Value Partners Group Ltd., a Hong Kong-listed money management boutique with close to $17 billion in assets under management, is moving to further diversify its long-standing focus on Greater China equities with a range of private markets capabilities.
The focus on new lockup-structure vehicles is being pursued, in part, to make the "once-in-a-lifetime" opportunity company executives say they're anticipating in coming years from China's integration into global investment portfolios a less volatile one for the firm.
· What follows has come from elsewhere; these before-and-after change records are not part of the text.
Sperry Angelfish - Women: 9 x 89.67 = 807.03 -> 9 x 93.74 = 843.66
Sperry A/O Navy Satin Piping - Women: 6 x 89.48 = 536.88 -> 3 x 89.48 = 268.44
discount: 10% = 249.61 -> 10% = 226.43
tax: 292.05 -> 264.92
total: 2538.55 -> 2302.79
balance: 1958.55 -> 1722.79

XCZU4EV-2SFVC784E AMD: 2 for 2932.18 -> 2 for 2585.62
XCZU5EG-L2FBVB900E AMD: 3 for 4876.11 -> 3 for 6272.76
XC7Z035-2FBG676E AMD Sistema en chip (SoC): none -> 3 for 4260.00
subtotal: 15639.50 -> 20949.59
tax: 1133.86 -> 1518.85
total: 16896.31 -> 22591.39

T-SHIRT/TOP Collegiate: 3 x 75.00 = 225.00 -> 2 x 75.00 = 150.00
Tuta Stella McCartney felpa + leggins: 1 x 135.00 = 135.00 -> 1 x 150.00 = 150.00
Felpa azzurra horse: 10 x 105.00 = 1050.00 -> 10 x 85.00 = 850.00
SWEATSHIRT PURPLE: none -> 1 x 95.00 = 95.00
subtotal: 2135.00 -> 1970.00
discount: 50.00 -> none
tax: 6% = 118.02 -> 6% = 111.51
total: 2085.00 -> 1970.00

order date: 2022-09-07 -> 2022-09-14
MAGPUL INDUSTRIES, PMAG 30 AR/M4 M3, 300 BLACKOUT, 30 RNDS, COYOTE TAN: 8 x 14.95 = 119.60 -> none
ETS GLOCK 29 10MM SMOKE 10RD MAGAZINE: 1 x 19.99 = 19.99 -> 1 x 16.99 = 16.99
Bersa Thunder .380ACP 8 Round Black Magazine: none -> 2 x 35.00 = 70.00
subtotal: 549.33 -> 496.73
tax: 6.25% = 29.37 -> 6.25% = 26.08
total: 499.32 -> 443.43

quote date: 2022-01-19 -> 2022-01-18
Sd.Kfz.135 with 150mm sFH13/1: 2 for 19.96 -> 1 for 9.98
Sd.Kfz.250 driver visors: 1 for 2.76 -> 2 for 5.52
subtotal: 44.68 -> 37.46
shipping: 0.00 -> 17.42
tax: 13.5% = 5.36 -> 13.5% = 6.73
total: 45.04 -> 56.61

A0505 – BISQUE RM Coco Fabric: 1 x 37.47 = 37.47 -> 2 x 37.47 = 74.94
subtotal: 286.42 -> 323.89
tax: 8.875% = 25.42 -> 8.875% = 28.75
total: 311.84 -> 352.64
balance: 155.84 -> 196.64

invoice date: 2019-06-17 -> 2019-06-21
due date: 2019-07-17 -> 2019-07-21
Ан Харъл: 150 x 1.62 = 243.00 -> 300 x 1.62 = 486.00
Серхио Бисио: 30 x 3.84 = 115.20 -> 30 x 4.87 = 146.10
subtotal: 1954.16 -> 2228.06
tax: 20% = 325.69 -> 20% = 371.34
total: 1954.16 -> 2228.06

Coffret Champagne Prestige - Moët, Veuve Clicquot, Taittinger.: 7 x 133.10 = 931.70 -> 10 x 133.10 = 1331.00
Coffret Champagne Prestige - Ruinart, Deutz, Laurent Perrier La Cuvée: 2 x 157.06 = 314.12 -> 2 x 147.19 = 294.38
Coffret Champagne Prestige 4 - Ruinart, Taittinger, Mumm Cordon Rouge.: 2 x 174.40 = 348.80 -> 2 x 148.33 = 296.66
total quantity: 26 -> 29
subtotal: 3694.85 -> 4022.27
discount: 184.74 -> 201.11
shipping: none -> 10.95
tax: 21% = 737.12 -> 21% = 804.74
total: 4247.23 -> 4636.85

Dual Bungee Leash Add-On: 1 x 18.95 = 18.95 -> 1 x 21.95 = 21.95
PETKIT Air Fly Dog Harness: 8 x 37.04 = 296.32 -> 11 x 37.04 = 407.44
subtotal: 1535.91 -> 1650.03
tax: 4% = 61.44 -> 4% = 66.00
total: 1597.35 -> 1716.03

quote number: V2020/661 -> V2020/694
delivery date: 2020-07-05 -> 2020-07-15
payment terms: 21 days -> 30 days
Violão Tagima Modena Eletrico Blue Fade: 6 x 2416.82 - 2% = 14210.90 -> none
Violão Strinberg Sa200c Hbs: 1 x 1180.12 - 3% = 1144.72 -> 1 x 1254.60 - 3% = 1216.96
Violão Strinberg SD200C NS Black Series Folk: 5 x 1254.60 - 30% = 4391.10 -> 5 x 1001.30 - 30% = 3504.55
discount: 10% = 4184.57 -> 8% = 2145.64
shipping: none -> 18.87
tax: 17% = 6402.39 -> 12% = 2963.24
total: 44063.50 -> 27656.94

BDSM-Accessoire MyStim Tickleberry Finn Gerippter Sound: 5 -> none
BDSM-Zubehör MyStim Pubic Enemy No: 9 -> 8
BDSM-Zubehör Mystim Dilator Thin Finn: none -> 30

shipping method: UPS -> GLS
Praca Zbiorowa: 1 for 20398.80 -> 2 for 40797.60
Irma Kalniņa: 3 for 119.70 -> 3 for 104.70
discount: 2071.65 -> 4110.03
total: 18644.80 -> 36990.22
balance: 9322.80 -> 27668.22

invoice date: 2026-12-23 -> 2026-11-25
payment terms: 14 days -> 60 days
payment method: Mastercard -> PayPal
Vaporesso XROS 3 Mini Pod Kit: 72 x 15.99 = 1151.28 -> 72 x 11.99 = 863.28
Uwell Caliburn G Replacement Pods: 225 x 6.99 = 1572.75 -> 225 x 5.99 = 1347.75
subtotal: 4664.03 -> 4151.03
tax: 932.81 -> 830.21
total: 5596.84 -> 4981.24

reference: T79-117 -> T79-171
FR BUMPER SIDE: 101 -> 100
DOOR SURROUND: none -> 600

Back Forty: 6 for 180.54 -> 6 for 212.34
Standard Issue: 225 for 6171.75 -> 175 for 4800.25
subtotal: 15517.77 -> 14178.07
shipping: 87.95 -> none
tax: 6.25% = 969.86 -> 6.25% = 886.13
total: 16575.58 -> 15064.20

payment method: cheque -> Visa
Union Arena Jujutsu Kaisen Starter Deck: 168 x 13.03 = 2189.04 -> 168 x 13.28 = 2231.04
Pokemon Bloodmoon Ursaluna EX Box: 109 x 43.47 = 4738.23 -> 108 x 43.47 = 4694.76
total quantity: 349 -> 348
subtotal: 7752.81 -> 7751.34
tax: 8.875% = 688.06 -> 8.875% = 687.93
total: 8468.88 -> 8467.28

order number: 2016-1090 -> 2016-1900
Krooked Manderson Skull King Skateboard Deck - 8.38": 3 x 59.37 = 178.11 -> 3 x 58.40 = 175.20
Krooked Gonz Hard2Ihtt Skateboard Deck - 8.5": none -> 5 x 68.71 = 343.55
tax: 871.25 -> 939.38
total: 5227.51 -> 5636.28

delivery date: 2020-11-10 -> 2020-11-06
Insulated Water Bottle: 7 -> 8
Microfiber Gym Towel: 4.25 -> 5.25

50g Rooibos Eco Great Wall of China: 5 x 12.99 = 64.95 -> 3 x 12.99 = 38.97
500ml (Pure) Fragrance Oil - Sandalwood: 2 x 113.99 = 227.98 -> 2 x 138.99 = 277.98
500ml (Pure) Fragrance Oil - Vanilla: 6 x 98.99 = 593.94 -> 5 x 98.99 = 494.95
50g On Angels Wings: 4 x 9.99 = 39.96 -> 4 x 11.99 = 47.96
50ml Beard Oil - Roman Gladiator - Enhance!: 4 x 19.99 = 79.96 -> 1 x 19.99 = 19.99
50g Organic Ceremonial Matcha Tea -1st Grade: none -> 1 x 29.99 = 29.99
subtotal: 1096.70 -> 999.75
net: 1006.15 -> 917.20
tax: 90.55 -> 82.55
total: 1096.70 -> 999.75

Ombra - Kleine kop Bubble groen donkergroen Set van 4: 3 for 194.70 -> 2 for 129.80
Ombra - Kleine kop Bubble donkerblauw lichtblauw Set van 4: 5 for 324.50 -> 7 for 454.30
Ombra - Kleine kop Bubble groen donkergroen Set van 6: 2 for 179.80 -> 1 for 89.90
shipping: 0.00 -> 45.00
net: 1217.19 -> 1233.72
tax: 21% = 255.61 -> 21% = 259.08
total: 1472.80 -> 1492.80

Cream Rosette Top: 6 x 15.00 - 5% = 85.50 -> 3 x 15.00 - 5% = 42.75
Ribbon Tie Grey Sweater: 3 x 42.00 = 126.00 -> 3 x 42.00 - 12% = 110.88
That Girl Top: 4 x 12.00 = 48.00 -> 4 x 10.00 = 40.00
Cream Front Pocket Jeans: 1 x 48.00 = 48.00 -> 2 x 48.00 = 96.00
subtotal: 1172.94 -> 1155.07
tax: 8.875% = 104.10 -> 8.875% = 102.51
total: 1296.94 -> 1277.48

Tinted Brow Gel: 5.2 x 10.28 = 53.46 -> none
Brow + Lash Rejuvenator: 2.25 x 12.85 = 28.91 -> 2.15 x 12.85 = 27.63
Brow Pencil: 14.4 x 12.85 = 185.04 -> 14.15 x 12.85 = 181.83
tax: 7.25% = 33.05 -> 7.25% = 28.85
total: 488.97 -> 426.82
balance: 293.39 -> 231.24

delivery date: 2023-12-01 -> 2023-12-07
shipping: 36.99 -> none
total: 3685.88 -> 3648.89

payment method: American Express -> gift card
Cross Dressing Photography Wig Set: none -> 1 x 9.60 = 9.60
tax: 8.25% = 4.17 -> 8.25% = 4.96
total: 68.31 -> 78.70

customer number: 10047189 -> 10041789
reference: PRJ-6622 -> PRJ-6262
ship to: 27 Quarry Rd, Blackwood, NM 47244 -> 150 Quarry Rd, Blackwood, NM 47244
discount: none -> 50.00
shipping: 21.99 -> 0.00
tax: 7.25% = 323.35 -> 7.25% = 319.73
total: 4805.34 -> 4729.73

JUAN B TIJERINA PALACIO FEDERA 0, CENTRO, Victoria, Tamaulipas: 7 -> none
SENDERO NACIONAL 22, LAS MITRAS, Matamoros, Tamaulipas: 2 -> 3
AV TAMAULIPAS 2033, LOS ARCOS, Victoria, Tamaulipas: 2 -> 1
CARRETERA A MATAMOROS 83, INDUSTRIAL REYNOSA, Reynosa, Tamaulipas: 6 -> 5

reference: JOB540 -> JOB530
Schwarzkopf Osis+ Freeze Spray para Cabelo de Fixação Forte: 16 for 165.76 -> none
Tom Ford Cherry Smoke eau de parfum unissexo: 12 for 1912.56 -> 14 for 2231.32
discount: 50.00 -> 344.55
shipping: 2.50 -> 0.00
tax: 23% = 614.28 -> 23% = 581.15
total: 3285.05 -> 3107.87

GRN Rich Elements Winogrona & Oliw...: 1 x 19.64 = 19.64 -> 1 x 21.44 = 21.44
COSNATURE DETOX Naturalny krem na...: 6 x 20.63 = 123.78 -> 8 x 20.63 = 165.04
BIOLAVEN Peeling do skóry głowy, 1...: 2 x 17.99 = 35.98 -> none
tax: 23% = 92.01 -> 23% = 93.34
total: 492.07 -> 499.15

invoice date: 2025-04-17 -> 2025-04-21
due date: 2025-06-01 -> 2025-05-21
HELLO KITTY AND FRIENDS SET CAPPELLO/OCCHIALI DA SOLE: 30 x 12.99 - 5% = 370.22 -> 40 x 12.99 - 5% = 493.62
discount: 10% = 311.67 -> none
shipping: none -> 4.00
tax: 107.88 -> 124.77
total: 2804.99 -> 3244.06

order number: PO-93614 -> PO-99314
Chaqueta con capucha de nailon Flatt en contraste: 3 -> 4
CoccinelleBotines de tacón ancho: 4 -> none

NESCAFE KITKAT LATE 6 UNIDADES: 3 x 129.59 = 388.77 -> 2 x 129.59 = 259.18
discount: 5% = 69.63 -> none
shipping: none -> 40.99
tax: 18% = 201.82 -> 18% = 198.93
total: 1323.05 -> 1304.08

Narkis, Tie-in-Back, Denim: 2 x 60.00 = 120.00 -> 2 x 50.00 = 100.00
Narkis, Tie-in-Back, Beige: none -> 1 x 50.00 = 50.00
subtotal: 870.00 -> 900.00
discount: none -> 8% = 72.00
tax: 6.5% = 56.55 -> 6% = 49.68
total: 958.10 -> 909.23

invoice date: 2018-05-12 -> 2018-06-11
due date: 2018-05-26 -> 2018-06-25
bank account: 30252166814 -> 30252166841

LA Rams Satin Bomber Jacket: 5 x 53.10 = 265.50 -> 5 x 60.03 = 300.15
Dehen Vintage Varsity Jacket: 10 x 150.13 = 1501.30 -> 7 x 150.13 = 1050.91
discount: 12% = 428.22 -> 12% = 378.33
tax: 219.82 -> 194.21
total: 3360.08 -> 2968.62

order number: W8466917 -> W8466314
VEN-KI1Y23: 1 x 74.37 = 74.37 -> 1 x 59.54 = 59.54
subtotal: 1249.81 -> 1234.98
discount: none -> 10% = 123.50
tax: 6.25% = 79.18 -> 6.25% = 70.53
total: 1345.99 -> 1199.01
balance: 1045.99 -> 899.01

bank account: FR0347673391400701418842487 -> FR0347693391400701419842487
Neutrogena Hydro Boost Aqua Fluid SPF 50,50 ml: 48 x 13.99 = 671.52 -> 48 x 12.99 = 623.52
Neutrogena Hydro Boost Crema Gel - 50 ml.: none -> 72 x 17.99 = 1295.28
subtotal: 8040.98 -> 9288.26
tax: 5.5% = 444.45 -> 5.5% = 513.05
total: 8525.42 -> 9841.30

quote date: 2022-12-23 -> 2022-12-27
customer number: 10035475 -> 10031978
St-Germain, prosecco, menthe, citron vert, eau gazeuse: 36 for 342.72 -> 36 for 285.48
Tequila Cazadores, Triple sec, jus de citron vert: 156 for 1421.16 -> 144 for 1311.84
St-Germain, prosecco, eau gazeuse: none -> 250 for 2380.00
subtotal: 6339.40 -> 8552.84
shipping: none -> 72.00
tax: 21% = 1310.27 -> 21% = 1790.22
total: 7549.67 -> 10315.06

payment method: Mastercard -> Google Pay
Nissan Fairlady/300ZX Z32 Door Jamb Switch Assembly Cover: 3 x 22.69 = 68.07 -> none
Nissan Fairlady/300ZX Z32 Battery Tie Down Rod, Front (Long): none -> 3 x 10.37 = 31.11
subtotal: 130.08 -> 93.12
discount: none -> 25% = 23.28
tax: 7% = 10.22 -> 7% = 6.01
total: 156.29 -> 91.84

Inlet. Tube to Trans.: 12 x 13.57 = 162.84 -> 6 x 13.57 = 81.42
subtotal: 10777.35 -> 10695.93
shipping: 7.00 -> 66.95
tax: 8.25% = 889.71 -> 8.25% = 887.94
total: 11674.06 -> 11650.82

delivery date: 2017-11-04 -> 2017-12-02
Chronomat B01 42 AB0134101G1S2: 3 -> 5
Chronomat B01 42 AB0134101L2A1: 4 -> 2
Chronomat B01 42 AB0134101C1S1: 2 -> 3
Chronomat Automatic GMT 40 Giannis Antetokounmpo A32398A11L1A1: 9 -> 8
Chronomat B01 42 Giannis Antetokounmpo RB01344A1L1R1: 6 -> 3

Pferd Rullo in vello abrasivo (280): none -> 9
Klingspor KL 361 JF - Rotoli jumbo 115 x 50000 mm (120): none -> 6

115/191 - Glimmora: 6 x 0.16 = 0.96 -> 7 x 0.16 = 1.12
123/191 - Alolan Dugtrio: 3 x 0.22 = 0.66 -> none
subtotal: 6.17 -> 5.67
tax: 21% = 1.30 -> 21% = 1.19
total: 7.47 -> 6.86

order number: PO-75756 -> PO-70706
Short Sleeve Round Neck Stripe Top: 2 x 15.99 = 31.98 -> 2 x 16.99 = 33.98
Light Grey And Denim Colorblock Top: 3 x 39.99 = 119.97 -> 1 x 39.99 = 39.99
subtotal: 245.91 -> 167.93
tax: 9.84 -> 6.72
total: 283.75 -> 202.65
Au King Lun, Value Partners' Hong Kong-based CEO since late 2016, said by early next year the firm will launch a 5 billion renminbi ($728 million) private equity fund focused on China's budding for-profit higher education sector and a $500 million private debt strategy.
Both strategies — with multiyear lockups — should offer attractive solutions for clients while helping alleviate the "huge mark-to-market risk" of Value Partners' more than $10 billion book of Greater China equities business, Mr. Au said in an Oct. 8 interview.
The private markets push underway now counts as a second round of diversification for the 25-year-old firm. After 15 years focused on Greater China equities, the firm began building a fixed-income business in 2009, led now by Gordon Ip. The Greater China High Yield Income Fund that Mr. Ip's team launched in 2012 has become a growth engine for the firm. Net inflows of $1.6 billion for the first half of 2018 made the fund — at $5.4 billion — Value Partners' biggest, lifting the fixed-income business to 35% of total AUM from 30% at the end of 2017.
Mr. Au said the experience Mr. Ip's team gleaned by investing a small portion of the income fund in private debt over the years laid the groundwork for the coming launch of Value Partners' first dedicated private debt strategy.
Meanwhile, Value Partners Private Equity Investment (Shenzhen) Ltd., a wholly foreign-owned enterprise the firm launched earlier this year, teamed up in July with China Education Group Holdings, the third-largest Hong Kong-listed education company by market capitalization, to manage the 5 billion renminbi fund.
Separately, Value Partners will follow up an initial real estate private equity fund the firm launched last year with a second fund early next year. Seed capital from the firm accounted for more than half of the first fund's $170 million in AUM, but the second will target "several hundred million dollars" in client money, he said.
While negligible at present, "we would like to have a significant part of our AUM coming from alternatives in five years' time," Mr. Au said.